Provide again, from the entries below, every line from the one containing "(404, 498) none -> (664, 620) //" through the one containing "[646,221,674,238] suf ->", exactly as written, and no other line.
———
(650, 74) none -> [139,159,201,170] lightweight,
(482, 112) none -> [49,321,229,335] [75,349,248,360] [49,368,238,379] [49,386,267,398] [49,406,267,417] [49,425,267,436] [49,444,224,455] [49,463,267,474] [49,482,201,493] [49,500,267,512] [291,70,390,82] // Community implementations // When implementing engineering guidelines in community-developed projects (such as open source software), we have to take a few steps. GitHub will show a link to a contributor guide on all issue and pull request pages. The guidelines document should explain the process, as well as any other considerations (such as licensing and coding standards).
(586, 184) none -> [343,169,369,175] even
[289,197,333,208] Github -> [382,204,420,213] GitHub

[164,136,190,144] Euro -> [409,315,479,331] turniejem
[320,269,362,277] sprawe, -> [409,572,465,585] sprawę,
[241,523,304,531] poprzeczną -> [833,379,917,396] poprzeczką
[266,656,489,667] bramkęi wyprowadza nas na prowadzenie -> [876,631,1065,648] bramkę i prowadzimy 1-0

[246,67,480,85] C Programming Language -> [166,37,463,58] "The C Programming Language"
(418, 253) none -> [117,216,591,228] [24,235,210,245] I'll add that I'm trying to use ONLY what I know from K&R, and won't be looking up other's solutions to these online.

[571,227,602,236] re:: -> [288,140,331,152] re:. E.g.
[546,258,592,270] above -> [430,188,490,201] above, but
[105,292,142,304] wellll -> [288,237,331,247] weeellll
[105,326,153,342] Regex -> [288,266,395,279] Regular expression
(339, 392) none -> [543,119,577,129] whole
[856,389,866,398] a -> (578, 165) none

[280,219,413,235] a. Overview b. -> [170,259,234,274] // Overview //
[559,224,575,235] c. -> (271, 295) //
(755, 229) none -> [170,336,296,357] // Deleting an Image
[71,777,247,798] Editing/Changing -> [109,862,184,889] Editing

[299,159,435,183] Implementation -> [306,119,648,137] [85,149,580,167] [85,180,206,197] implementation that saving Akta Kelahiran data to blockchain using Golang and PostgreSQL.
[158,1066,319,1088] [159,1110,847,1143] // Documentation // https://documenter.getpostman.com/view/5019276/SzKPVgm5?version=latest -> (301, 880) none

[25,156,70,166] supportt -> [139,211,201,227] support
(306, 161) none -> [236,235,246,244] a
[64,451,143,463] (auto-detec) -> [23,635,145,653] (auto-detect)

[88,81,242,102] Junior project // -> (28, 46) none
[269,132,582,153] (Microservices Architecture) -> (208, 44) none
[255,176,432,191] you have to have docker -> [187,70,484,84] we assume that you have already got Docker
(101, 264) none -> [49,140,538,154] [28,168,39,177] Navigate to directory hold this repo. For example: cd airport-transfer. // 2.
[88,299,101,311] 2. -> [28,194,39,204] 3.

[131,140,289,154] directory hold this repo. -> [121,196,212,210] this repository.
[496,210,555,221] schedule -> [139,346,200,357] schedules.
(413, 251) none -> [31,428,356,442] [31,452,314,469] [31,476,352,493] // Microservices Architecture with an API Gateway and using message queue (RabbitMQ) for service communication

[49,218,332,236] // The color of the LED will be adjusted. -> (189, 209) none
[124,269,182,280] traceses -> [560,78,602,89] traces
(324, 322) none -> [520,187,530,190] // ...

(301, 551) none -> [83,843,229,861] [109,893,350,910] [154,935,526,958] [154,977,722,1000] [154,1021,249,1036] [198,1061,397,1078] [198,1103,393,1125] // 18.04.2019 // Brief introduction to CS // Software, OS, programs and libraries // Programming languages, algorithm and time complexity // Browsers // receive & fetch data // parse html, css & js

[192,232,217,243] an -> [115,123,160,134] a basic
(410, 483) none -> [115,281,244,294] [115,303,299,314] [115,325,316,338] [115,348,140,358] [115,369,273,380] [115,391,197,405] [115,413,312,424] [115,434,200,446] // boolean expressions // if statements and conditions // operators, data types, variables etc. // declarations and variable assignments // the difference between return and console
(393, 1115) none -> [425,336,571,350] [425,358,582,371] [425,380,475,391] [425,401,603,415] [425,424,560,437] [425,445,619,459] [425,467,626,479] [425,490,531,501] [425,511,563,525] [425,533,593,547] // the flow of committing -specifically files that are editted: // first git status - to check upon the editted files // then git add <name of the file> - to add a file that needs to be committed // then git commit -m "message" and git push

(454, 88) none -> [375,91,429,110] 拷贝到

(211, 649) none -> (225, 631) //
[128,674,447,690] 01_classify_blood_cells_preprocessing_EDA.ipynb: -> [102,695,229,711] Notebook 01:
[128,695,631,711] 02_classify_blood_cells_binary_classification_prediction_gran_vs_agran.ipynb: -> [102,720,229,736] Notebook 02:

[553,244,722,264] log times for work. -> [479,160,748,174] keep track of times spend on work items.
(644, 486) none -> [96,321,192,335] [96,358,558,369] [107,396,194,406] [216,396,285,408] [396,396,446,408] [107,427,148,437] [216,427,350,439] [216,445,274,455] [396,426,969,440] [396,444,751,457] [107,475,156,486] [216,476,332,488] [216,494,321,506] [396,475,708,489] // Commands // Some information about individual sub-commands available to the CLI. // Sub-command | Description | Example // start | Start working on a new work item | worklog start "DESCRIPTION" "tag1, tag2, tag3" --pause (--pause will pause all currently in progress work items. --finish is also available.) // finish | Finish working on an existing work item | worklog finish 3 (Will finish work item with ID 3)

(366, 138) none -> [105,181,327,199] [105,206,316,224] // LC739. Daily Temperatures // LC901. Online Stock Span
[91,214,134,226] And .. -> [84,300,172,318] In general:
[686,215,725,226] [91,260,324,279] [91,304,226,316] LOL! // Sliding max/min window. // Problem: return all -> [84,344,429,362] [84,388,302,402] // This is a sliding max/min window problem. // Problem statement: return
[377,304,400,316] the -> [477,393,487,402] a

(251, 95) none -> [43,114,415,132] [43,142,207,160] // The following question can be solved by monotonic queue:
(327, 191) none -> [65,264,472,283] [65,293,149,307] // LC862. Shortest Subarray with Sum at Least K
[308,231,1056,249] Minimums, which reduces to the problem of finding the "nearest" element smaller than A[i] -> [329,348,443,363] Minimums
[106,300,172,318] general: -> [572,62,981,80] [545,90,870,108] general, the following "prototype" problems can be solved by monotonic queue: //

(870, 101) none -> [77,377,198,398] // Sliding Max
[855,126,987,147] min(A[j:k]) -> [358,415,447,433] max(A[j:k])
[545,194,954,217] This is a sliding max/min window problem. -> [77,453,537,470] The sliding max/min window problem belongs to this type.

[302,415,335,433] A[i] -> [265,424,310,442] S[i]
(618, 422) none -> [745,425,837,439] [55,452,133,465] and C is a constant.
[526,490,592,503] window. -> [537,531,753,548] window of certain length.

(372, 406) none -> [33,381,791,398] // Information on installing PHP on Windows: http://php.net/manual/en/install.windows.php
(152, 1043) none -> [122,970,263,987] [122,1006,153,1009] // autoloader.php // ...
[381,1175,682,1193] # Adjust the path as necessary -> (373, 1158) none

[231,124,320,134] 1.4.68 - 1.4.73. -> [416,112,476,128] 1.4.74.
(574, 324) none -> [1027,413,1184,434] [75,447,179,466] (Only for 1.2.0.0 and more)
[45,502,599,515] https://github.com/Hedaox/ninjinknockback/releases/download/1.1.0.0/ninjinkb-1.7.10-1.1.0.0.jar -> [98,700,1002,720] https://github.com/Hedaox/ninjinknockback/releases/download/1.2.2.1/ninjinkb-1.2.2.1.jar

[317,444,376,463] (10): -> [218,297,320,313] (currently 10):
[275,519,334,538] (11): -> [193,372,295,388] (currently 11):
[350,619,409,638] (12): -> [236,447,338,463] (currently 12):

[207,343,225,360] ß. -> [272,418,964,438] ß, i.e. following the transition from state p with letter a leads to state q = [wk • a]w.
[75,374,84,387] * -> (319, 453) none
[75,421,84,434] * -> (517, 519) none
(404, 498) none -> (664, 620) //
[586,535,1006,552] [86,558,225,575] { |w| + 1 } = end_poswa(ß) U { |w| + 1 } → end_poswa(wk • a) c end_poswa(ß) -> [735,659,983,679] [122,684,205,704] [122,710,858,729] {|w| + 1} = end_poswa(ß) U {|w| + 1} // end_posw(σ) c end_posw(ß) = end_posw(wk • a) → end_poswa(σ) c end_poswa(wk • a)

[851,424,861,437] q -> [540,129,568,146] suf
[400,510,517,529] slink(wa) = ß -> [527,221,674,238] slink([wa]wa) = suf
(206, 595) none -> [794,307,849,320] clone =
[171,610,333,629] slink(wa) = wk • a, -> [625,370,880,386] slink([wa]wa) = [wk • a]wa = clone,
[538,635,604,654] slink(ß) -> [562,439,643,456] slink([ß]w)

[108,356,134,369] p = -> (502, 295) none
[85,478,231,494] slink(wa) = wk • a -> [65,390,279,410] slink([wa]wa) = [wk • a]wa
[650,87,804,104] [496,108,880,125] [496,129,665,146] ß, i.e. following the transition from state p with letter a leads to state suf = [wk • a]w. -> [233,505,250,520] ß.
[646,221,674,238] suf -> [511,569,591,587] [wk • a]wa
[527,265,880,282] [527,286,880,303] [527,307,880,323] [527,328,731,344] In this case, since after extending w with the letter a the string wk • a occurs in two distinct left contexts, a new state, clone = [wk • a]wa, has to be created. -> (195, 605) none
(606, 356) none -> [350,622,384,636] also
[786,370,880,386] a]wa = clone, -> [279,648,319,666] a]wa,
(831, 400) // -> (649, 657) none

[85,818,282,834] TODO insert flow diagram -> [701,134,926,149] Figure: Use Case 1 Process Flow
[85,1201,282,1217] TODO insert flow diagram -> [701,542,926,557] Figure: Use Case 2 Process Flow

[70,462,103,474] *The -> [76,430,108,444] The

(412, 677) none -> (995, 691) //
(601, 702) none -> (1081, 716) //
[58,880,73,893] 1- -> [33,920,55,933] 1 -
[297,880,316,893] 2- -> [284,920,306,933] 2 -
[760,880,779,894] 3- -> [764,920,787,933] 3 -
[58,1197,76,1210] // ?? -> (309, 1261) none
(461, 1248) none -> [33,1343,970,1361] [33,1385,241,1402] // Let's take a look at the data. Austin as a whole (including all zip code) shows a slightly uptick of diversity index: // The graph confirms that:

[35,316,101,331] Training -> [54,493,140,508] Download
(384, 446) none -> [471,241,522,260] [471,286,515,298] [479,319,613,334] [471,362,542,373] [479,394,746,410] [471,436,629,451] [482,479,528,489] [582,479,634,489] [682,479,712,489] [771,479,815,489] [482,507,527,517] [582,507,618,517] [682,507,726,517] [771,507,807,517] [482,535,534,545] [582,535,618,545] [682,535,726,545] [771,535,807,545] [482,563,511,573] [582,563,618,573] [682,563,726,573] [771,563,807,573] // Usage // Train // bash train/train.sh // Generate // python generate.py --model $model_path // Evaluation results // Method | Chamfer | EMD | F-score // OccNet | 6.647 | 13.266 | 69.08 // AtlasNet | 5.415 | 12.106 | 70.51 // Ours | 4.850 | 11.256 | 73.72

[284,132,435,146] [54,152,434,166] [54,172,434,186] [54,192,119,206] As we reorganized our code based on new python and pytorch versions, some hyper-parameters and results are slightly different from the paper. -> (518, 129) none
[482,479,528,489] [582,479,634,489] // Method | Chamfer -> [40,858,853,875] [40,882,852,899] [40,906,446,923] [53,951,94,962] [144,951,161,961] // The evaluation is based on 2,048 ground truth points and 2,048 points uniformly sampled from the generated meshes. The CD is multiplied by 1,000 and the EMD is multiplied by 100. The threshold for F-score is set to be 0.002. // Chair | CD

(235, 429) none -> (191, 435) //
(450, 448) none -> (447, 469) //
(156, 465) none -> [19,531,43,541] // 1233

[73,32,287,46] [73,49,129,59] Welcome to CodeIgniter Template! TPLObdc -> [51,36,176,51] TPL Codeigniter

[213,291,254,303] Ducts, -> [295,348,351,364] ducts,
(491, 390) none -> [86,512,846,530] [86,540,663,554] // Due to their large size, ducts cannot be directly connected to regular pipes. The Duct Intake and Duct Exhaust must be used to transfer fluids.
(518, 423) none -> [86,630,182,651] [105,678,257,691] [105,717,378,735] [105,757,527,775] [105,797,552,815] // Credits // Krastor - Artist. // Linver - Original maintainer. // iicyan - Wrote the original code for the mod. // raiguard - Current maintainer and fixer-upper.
———
— Response box —
(404, 498) none -> (664, 620) //
[586,535,1006,552] [86,558,225,575] { |w| + 1 } = end_poswa(ß) U { |w| + 1 } → end_poswa(wk • a) c end_poswa(ß) -> [735,659,983,679] [122,684,205,704] [122,710,858,729] {|w| + 1} = end_poswa(ß) U {|w| + 1} // end_posw(σ) c end_posw(ß) = end_posw(wk • a) → end_poswa(σ) c end_poswa(wk • a)

[851,424,861,437] q -> [540,129,568,146] suf
[400,510,517,529] slink(wa) = ß -> [527,221,674,238] slink([wa]wa) = suf
(206, 595) none -> [794,307,849,320] clone =
[171,610,333,629] slink(wa) = wk • a, -> [625,370,880,386] slink([wa]wa) = [wk • a]wa = clone,
[538,635,604,654] slink(ß) -> [562,439,643,456] slink([ß]w)

[108,356,134,369] p = -> (502, 295) none
[85,478,231,494] slink(wa) = wk • a -> [65,390,279,410] slink([wa]wa) = [wk • a]wa
[650,87,804,104] [496,108,880,125] [496,129,665,146] ß, i.e. following the transition from state p with letter a leads to state suf = [wk • a]w. -> [233,505,250,520] ß.
[646,221,674,238] suf -> [511,569,591,587] [wk • a]wa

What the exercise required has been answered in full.